当日の会場の様子に少しだけ触れるが、スマホは禁止。YONDRという専用ポーチに入れられてロックをかけられる。双眼鏡、単眼鏡も持ち込み禁止。カバンの中はもちろん確認されるし、空港にあるような金属探知機による全身のチェックまであった。あと、グッズの販売はあったが、今回のツアーに関するパンフレット類の販売はなかった。

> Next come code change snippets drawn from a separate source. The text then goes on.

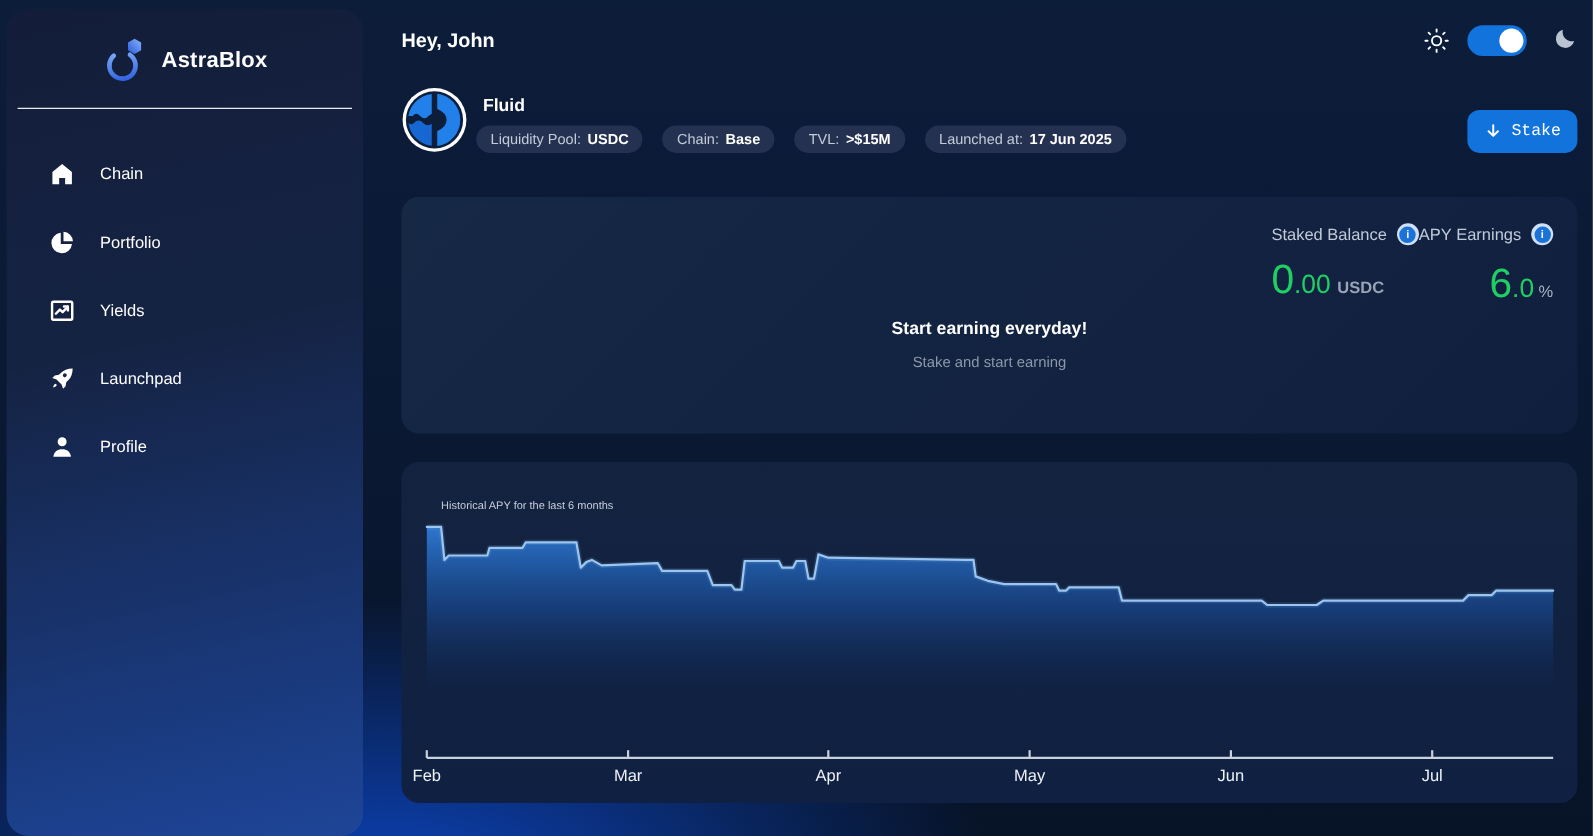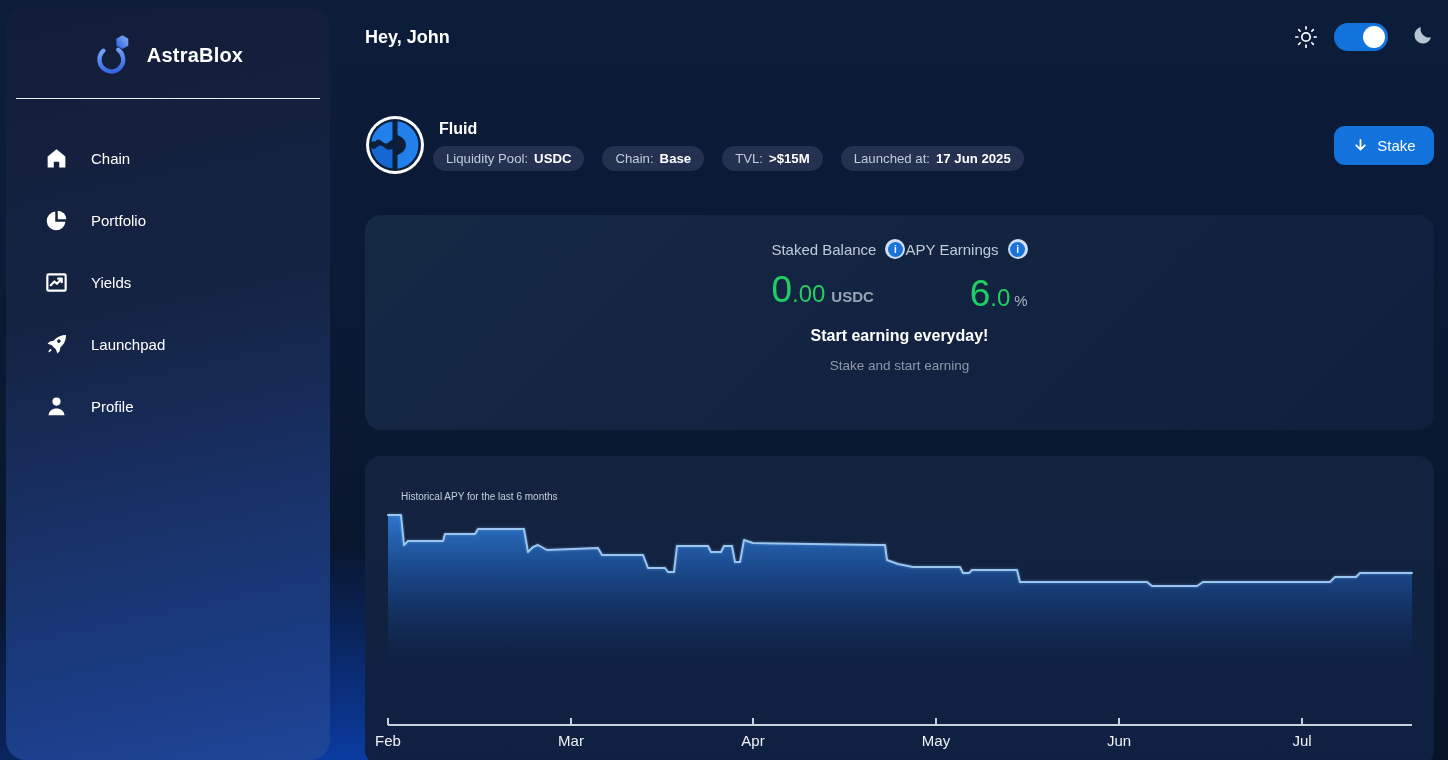--- a/index.html
+++ b/index.html
@@ -37,7 +37,7 @@
   .moon-wrap { margin-left:8px; }
 
   
-  .token-row { display:flex; align-items:center; margin-top:64px; }
+  .token-row { display:flex; align-items:flex-end; margin-top:28px; }
   .token-logo { width:60px; height:60px; }
   .token-info { margin-left:8px; }
   .token-name { font-size:16px; font-weight:600; margin-left:6px; }

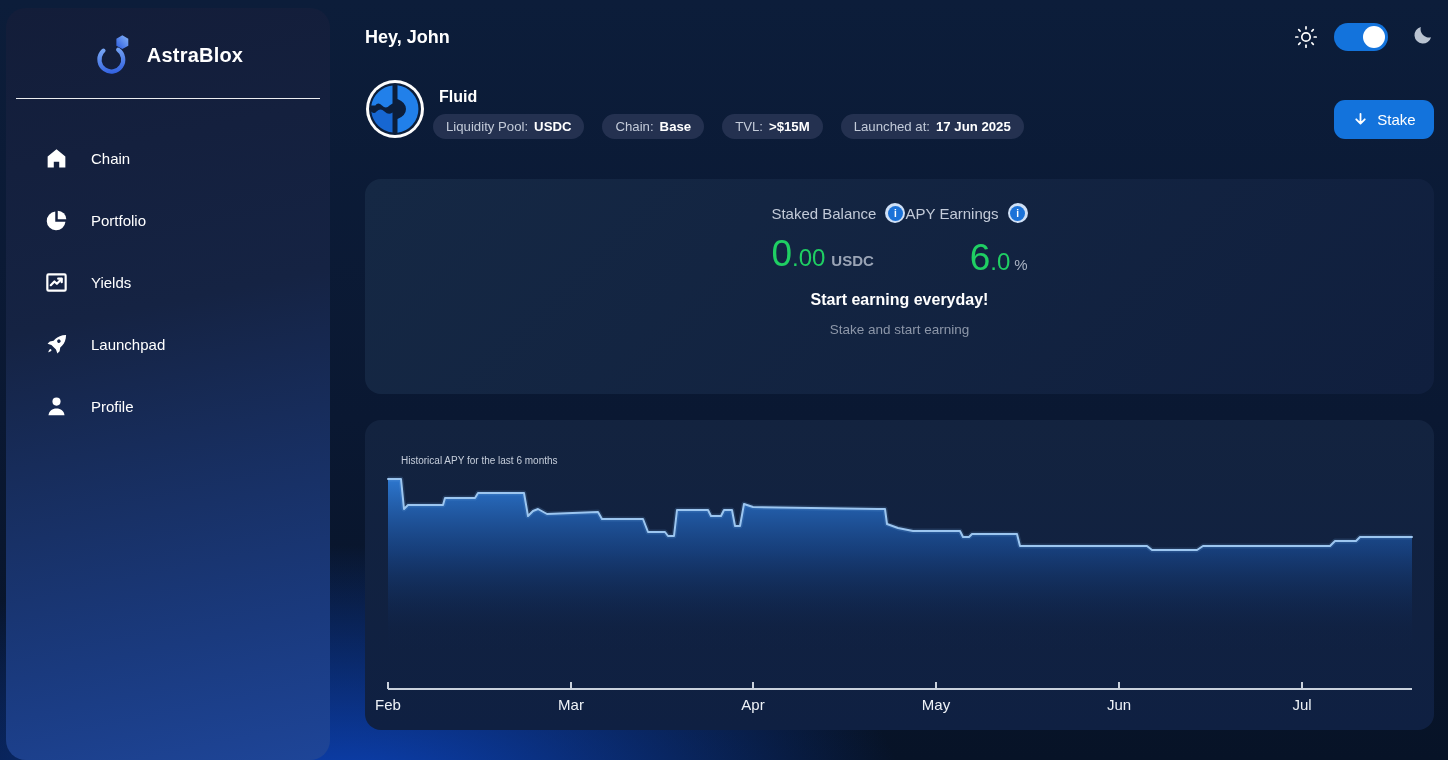--- a/index.html
+++ b/index.html
@@ -47,7 +47,7 @@
   .badge .b-value { color:#fff; font-weight:600; }
   .stake-btn { margin-left:auto; display:flex; align-items:center; justify-content:center; gap:8px;
     width:100px; height:39px; border:none; border-radius:11px; background:#1373dc; color:#fff;
-    font-size:15px; font-weight:500; cursor:pointer; font-family:Liberation Sans, sans-serif; }
+    font-size:15px; font-weight:500; cursor:pointer; font-family:Liberation Mono, monospace; }
 
   
   .card { border-radius:16px; background:linear-gradient(135deg,#152844 0%, #101f3e 100%); }

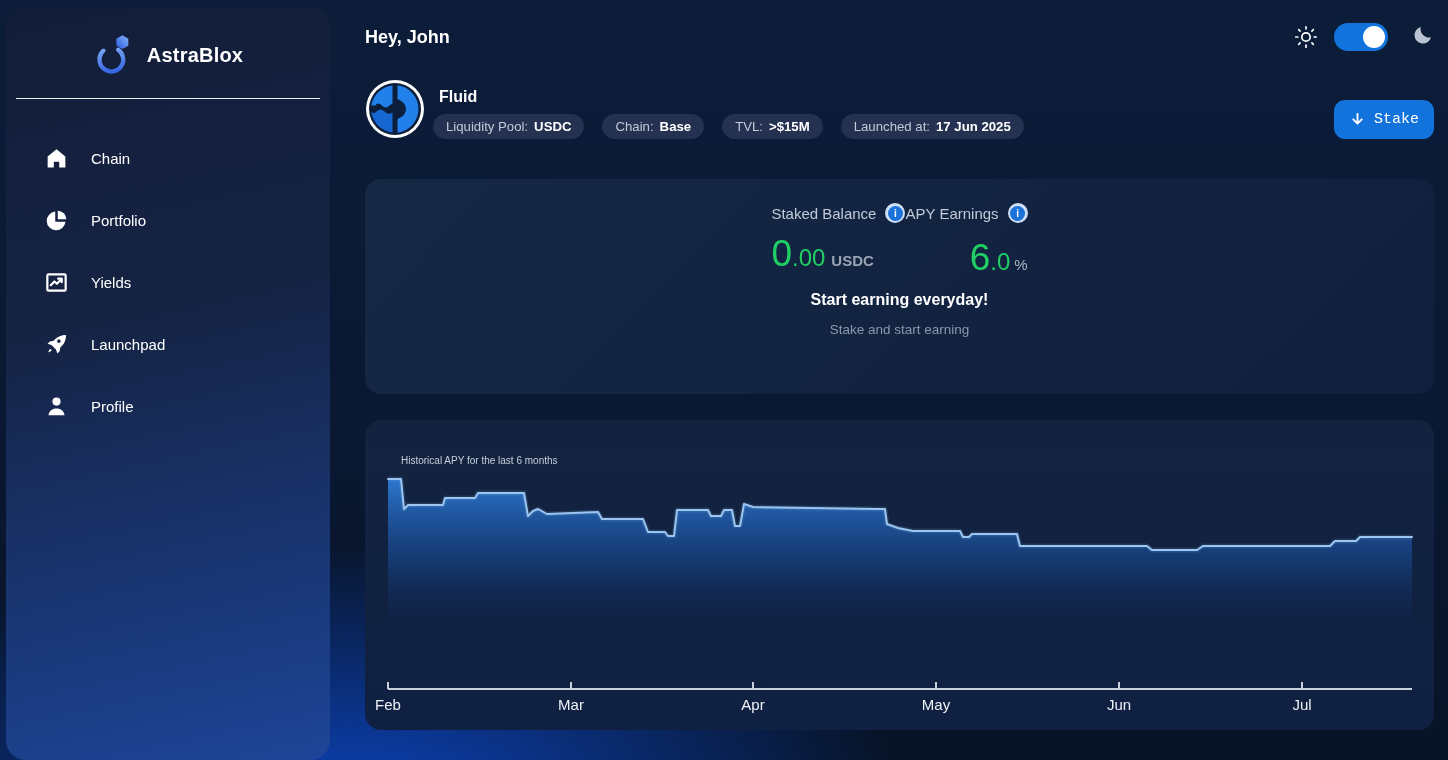--- a/index.html
+++ b/index.html
@@ -52,7 +52,7 @@
   
   .card { border-radius:16px; background:linear-gradient(135deg,#152844 0%, #101f3e 100%); }
   .staked-card { margin-top:40px; height:215px; position:relative; padding:24px 22px; }
-  .stat-row { display:flex; justify-content:center; align-items:flex-start; }
+  .stat-row { display:flex; justify-content:flex-end; align-items:flex-start; }
   .stat-label { display:flex; align-items:center; gap:9px; font-size:15px; color:#c2cad8; }
   .info-badge { width:20px; height:20px; border-radius:50%; background:#cfe0f6; display:flex; align-items:center; justify-content:center; }
   .info-inner { width:15px; height:15px; border-radius:50%; background:#1b72d8; color:#fff; font-size:10px; font-weight:700; display:flex; align-items:center; justify-content:center; font-style:normal; }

スマホに対する姿勢は、最近の他のポピュラー音楽のコンサートではかなり緩くなったというか、完全に取り締まるのは不可能だと最初から諦めているのか、観客の方も当たり前のようにスマホで動画や写真を撮影していたりする。でも、本来ならば、今回のような厳格な姿勢の方がむしろ当然なのであろう。でも、双眼鏡、単眼鏡も禁止する意味がよくわからなかった。照明や演出と同様、とにかく演奏を聴くことに集中しろと言いたいのかもしれない。

ボブ・ディランと比較するのはどうかと思うのだが、嘉門タツオのコンサートでは、毎回、「演奏中の録画録音、写真撮影、レントゲン撮影、胃カメラなどはすべてOK」「SNSへのアップもOK」というアナウンスがあるのがお約束である。アーティストによって録音や録画に対する姿勢はさまざまである。まあ、嘉門タツオの方が特殊なのであろう。

で、その嘉門タツオであるが、今年デビュー40周年を迎え、7月にライヴが予定されていたのだが、1月に飲酒運転で人身事故を起こした関係で、ライヴも中止、芸能活動も当面自粛ということになってしまった。こちらの方のチケットも前々から予約していたのにとても残念である。

飲酒運転を擁護するつもりはないが、半年も先の話である。許してやっても良いように思うのだが、僕が甘すぎるのであろうか。昨今のコンプライアンス重視の風潮は、正直なところ、少しやり過ぎ感があって、あまり好きになれない。そもそも芸術・芸能関係者、つまり役者、歌手、音楽家、芸人、噺家といった人々に対して一般人と同じ規範やルールの遵守を求めること自体、どんなものかと思ってしまう。彼らは彼らの世界の規範やルールに基づいて生きている人たちなのである。

勝新太郎、横山やすし、坂田藤十郎といった人たちは、古き良き時代に生きることができて幸せだったのかもしれない。